Retrieving Data from Wikipedia URL and Creating Pandas Dataframe

In [3]:
wiki_url = "https://en.wikipedia.org/wiki/List_of_postal_codes_of_Canada:_M" 
response = requests.get(wiki_url)
soup = BeautifulSoup(response.text, 'html.parser')

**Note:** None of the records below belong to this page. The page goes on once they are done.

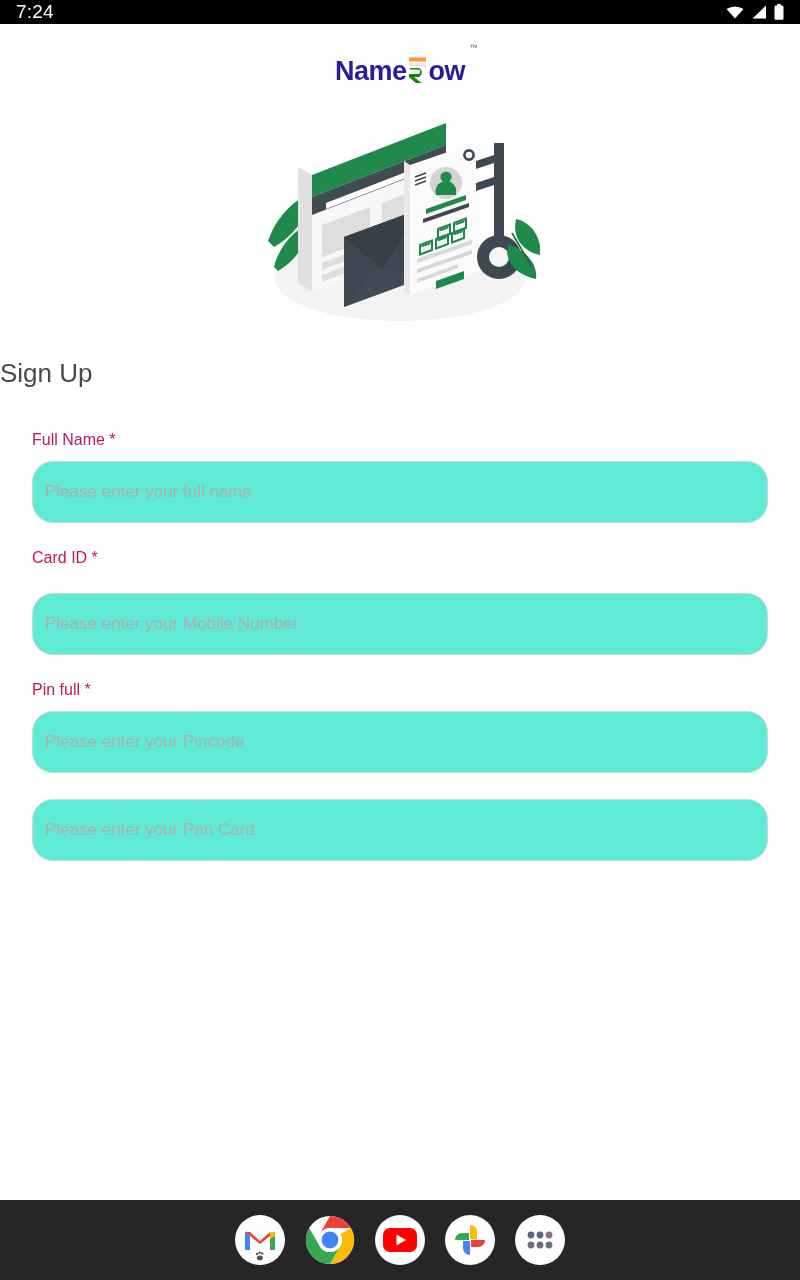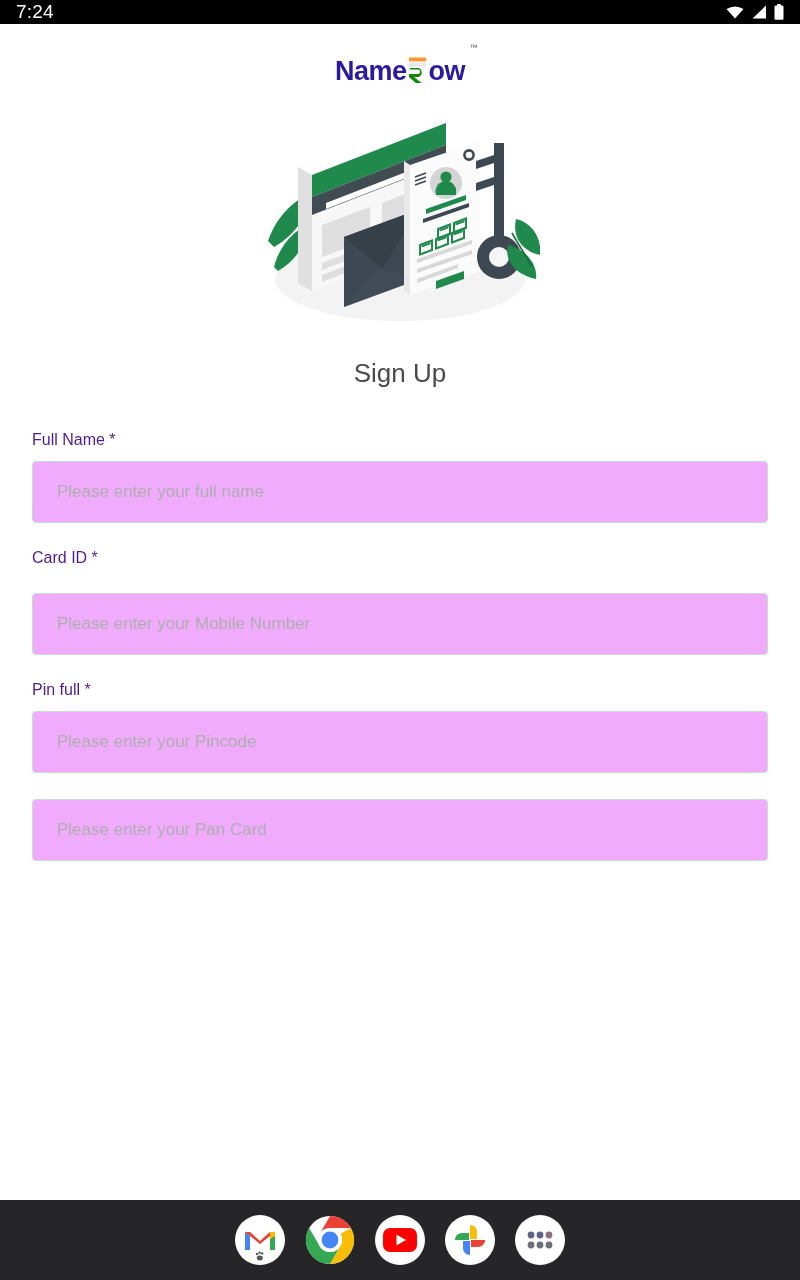"Sign Up" #page-title { text-align: center -> left }
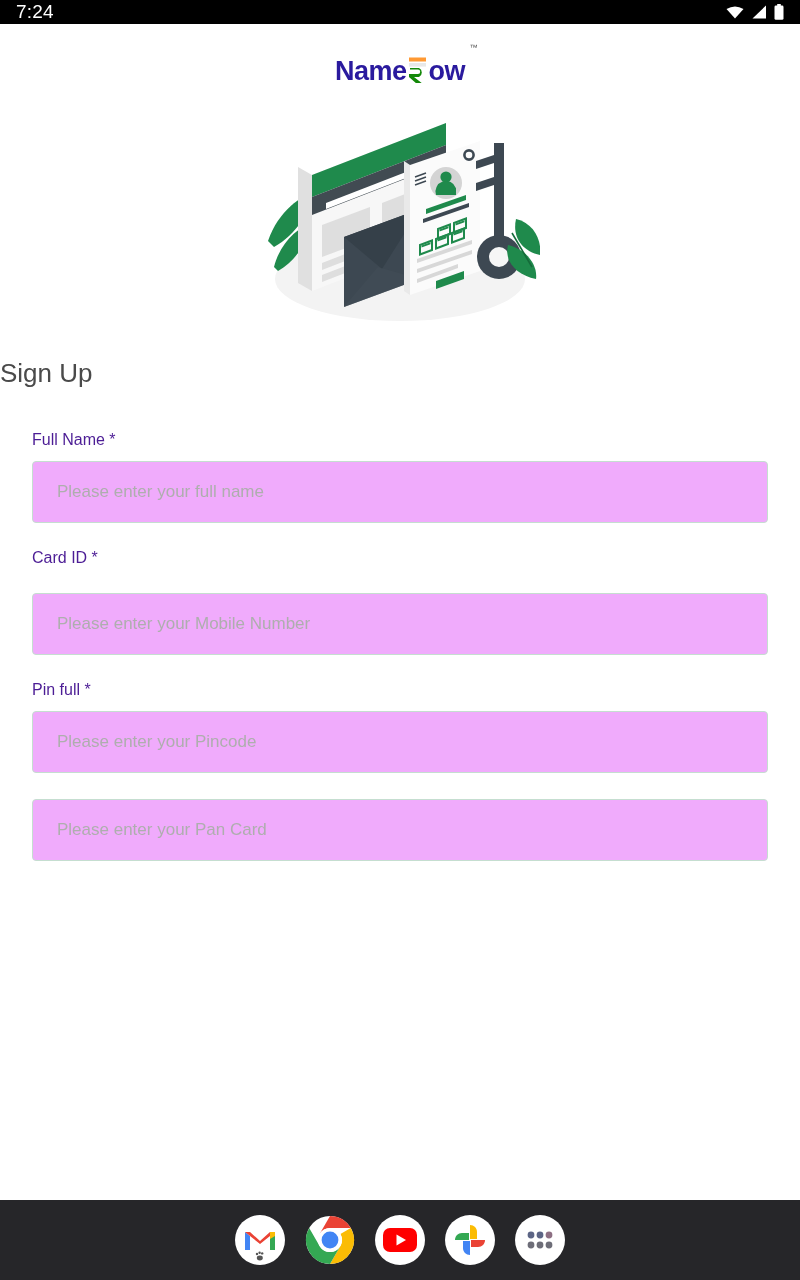"Full Name *" .field-label { color: #4c1d95 -> #be185d }
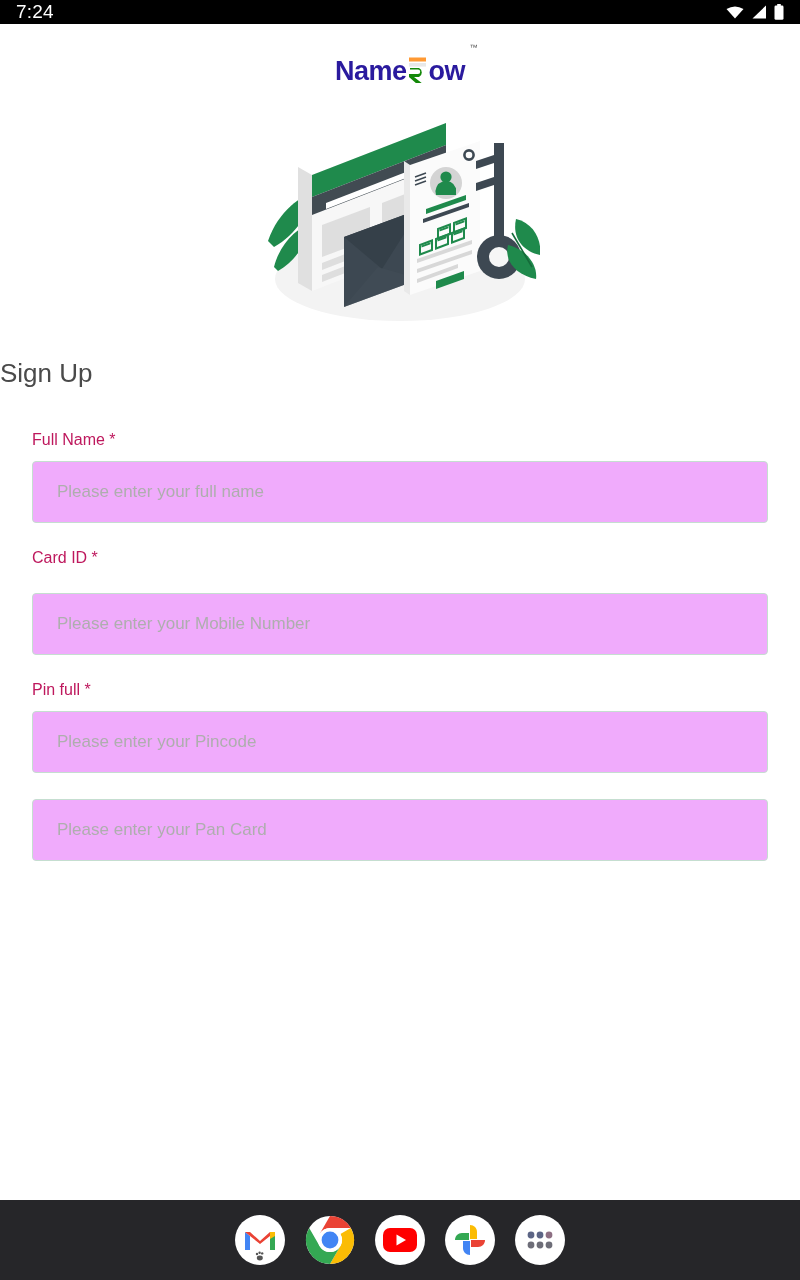"Please enter your full name" .field-input { background: #f0abfc -> #5eead4; border-radius: 4px -> 21px; padding: 0 24px -> 0 12px }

table = soup.find('table', {'class':'wikitable sortable'}).tbody 

rows = table.find_all('tr')
columns = [v.text.replace('\n','') for v in rows[0].find_all('th')]
columns

df = pd.DataFrame(columns=columns)

# populate dataframe with the table created
for i in range(1, len(rows)):
    tds = rows[i].find_all('td')
    if len(tds) == 3:
        values = [tds[0].text.replace('\n',''), tds[1].text.replace('\n',''), tds[2].text.replace('\n','')]
    else:
        values = [td.text.replace('\n','') for td in tds]
    #print(values)    
    df = df.append(pd.Series(values, index=columns), ignore_index=True)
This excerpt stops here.